=== Section Start ===

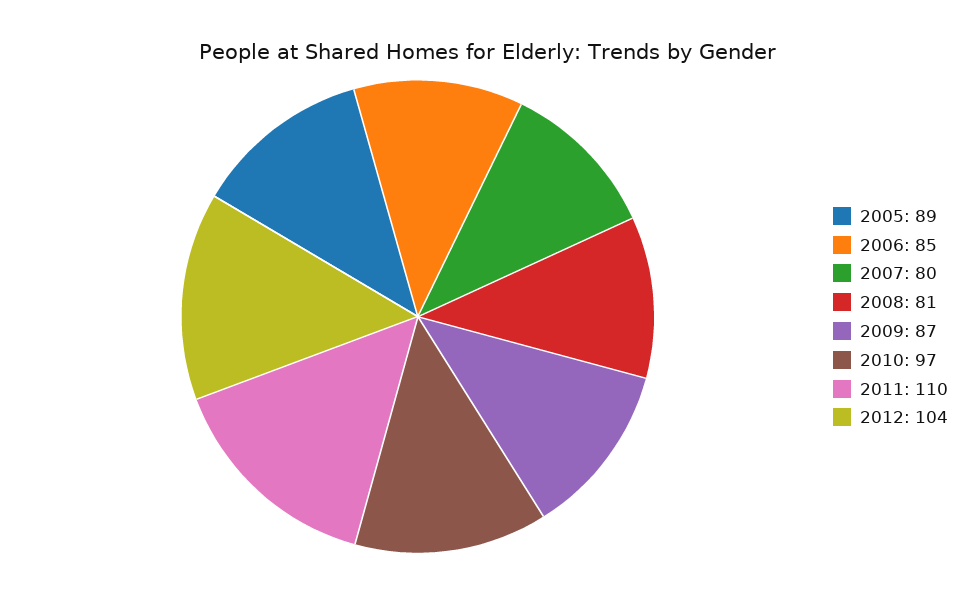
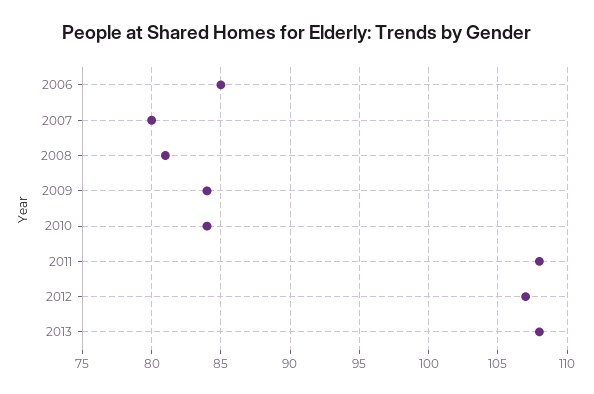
2005: 89 -> none
2009: 87 -> 84
2010: 97 -> 84
2011: 110 -> 108
2012: 104 -> 107
2013: none -> 108

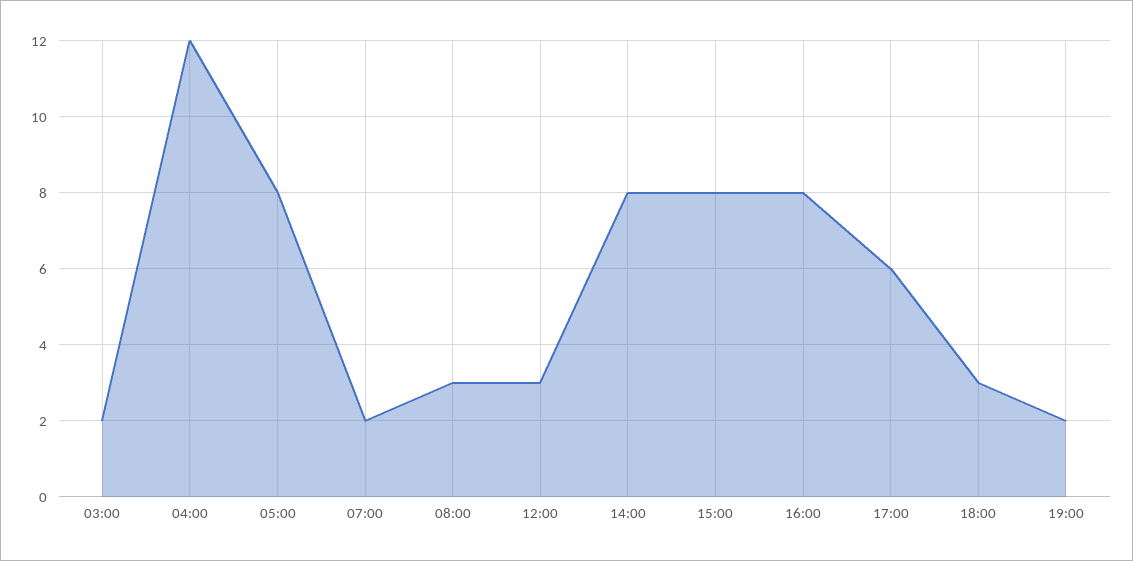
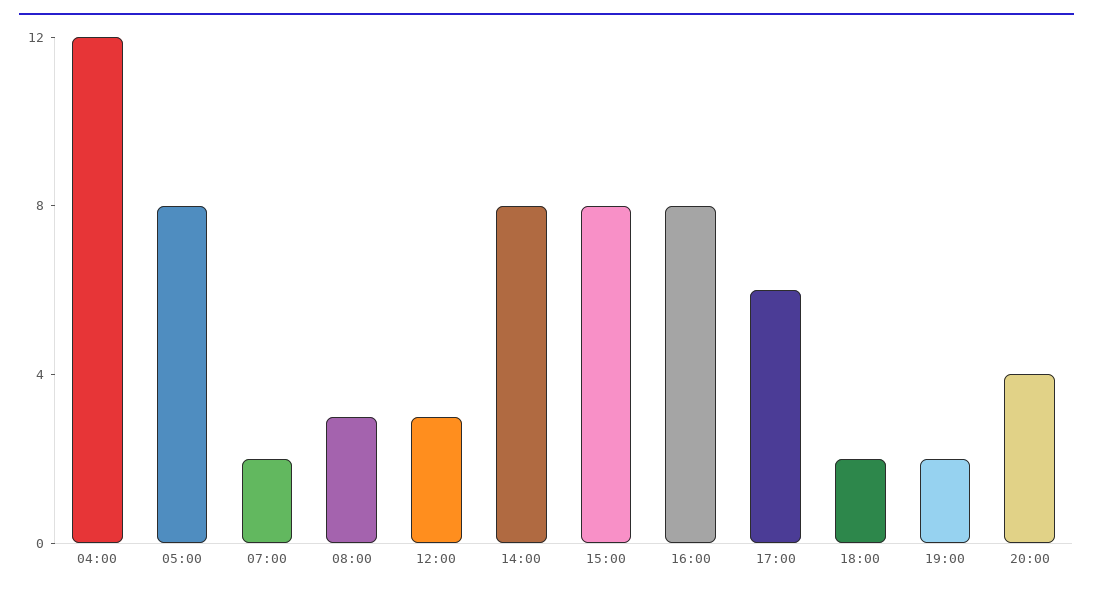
03:00: 2 -> none
18:00: 3 -> 2
20:00: none -> 4

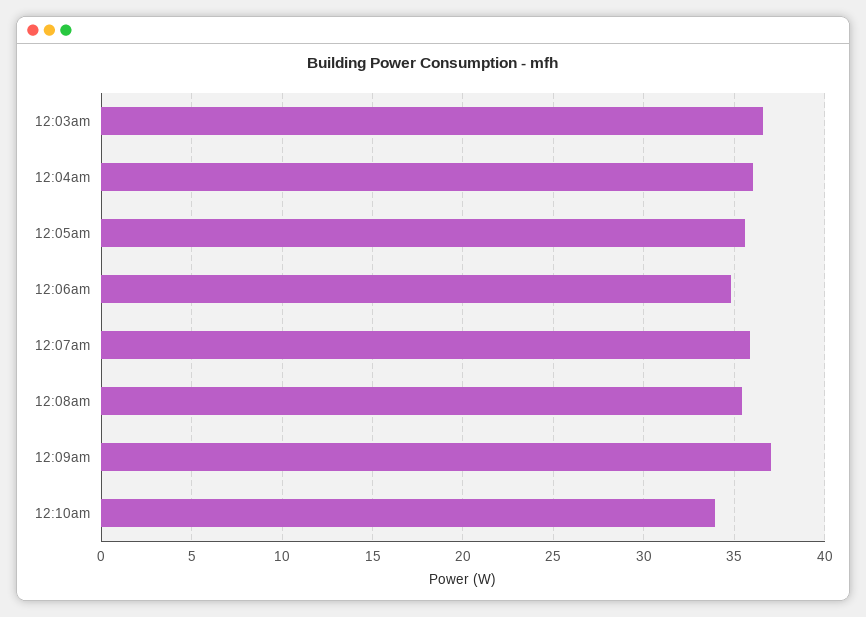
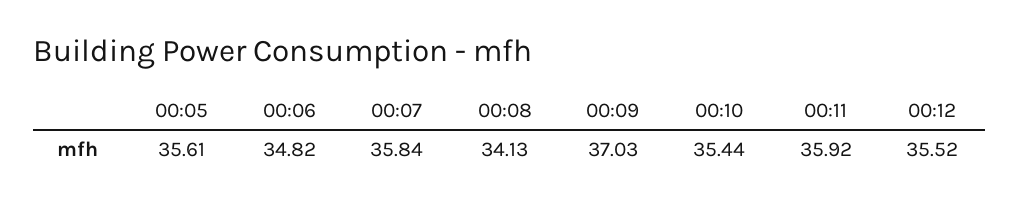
12:03am: 36.5 -> none
12:04am: 36 -> none
12:08am: 35.5 -> 34.13
12:10am: 34 -> 35.44
00:11: none -> 35.92
00:12: none -> 35.52

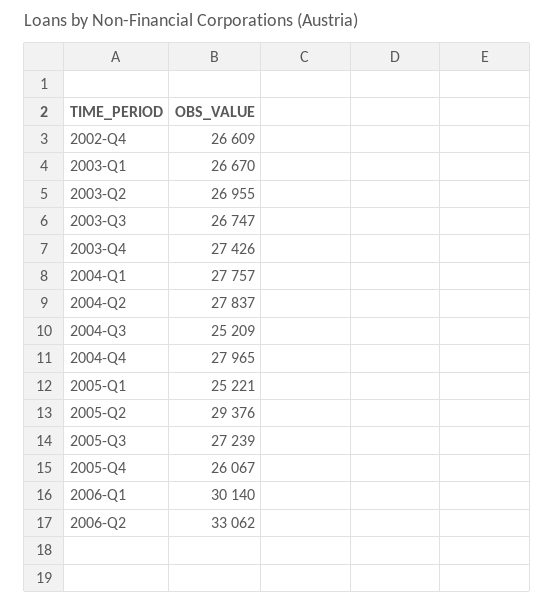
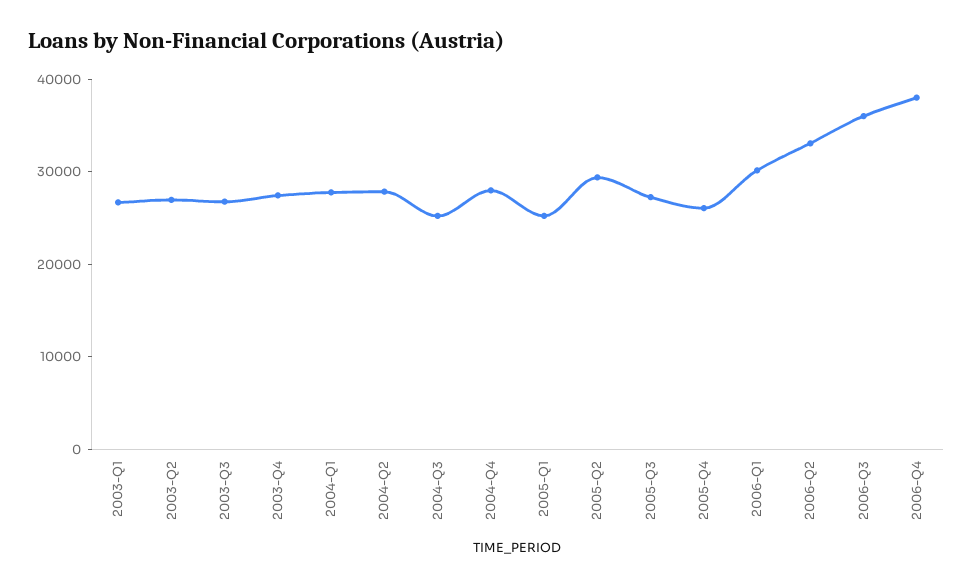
2002-Q4: 26609 -> none
2006-Q3: none -> 36000
2006-Q4: none -> 38000

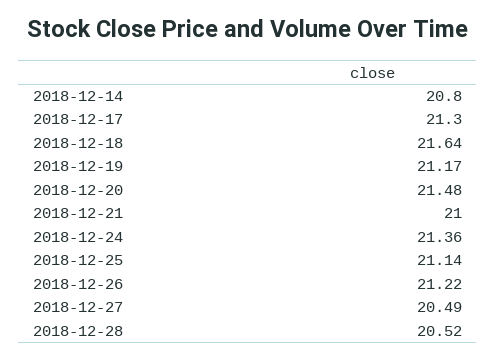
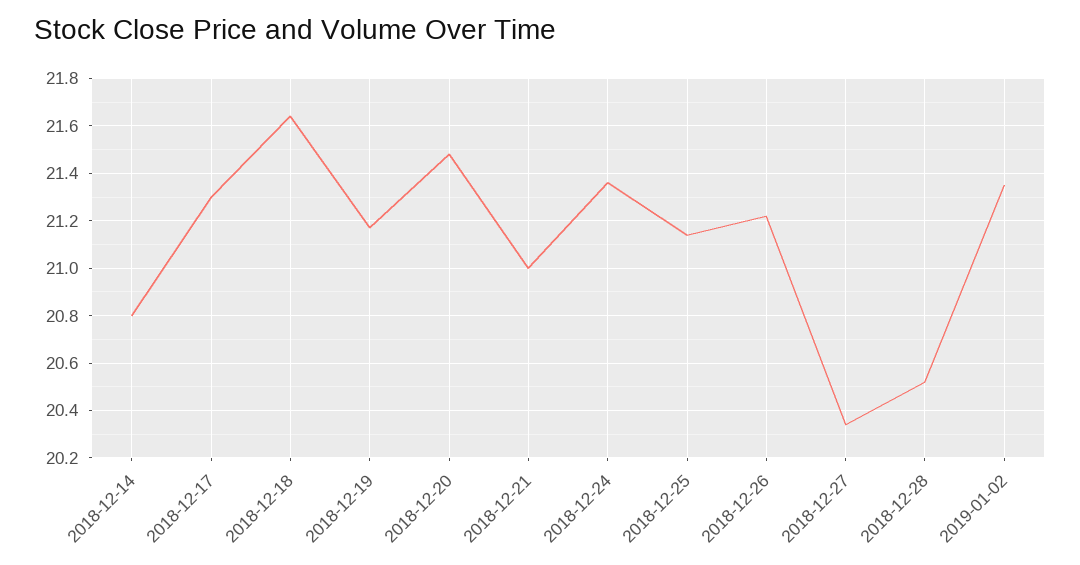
2018-12-27: 20.49 -> 20.35
2019-01-02: none -> 21.35

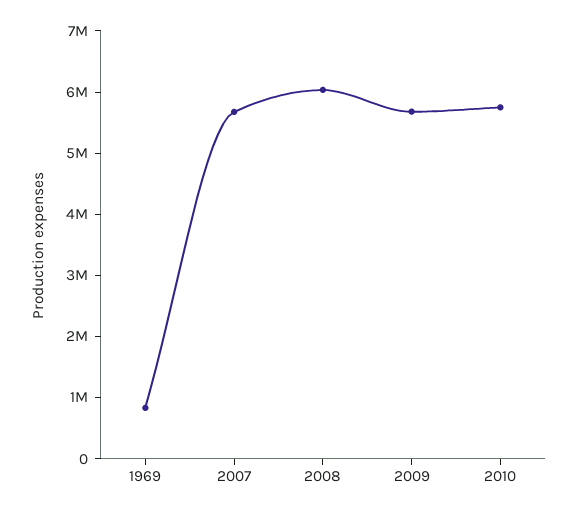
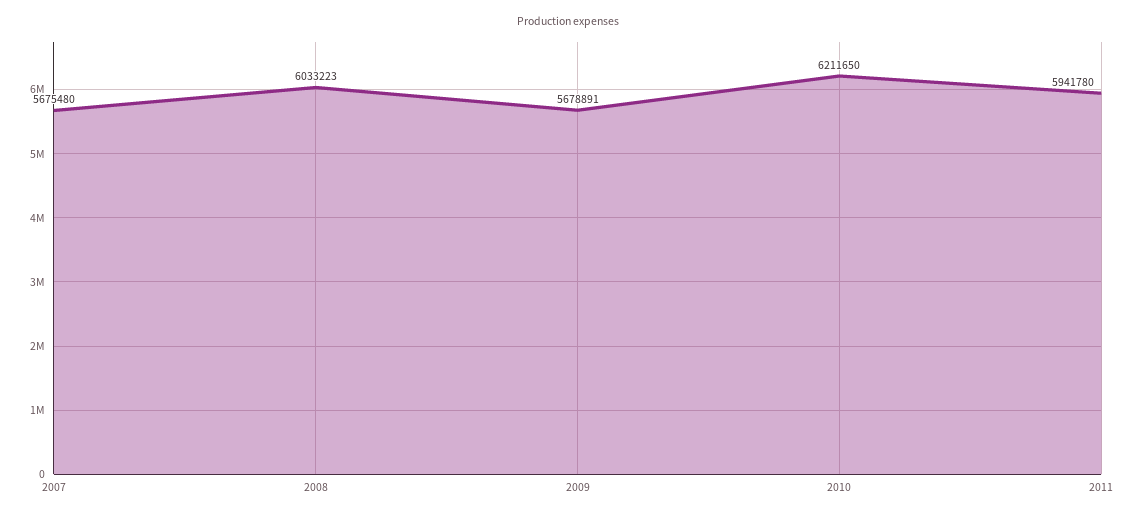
1969: 800000 -> none
2010: 5800000 -> 6211650
2011: none -> 5941780

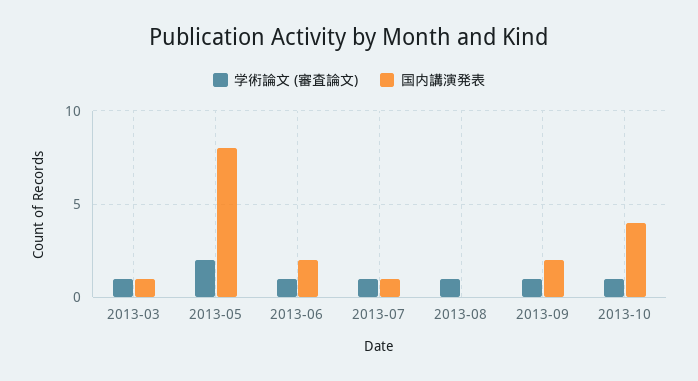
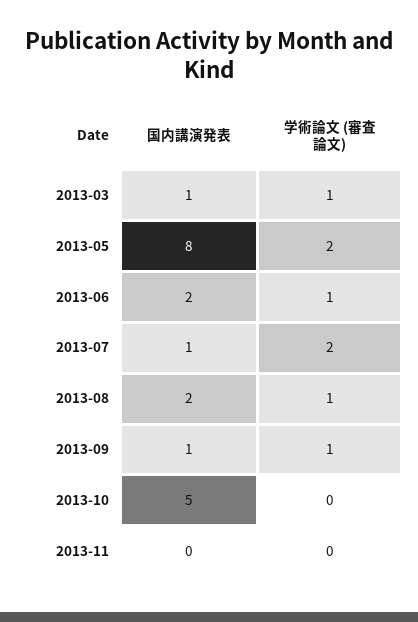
学術論文 (審査論文), 2013-07: 1 -> 2
国内講演発表, 2013-08: 0 -> 2
国内講演発表, 2013-09: 2 -> 1
学術論文 (審査論文), 2013-10: 1 -> 0
国内講演発表, 2013-10: 4 -> 5
国内講演発表, 2013-11: none -> 0
学術論文 (審査論文), 2013-11: none -> 0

=== Section End ===

* **Directions**
Starting at the line above that has "12:03am: 36.5 -> none" and ending at the line that has "学術論文 (審査論文), 2013-10: 1 -> 0", copy each line exactly, leaving the pictures out and adding nothing.

* **Answer to the exercise**
12:03am: 36.5 -> none
12:04am: 36 -> none
12:08am: 35.5 -> 34.13
12:10am: 34 -> 35.44
00:11: none -> 35.92
00:12: none -> 35.52

2002-Q4: 26609 -> none
2006-Q3: none -> 36000
2006-Q4: none -> 38000

2018-12-27: 20.49 -> 20.35
2019-01-02: none -> 21.35

1969: 800000 -> none
2010: 5800000 -> 6211650
2011: none -> 5941780

学術論文 (審査論文), 2013-07: 1 -> 2
国内講演発表, 2013-08: 0 -> 2
国内講演発表, 2013-09: 2 -> 1
学術論文 (審査論文), 2013-10: 1 -> 0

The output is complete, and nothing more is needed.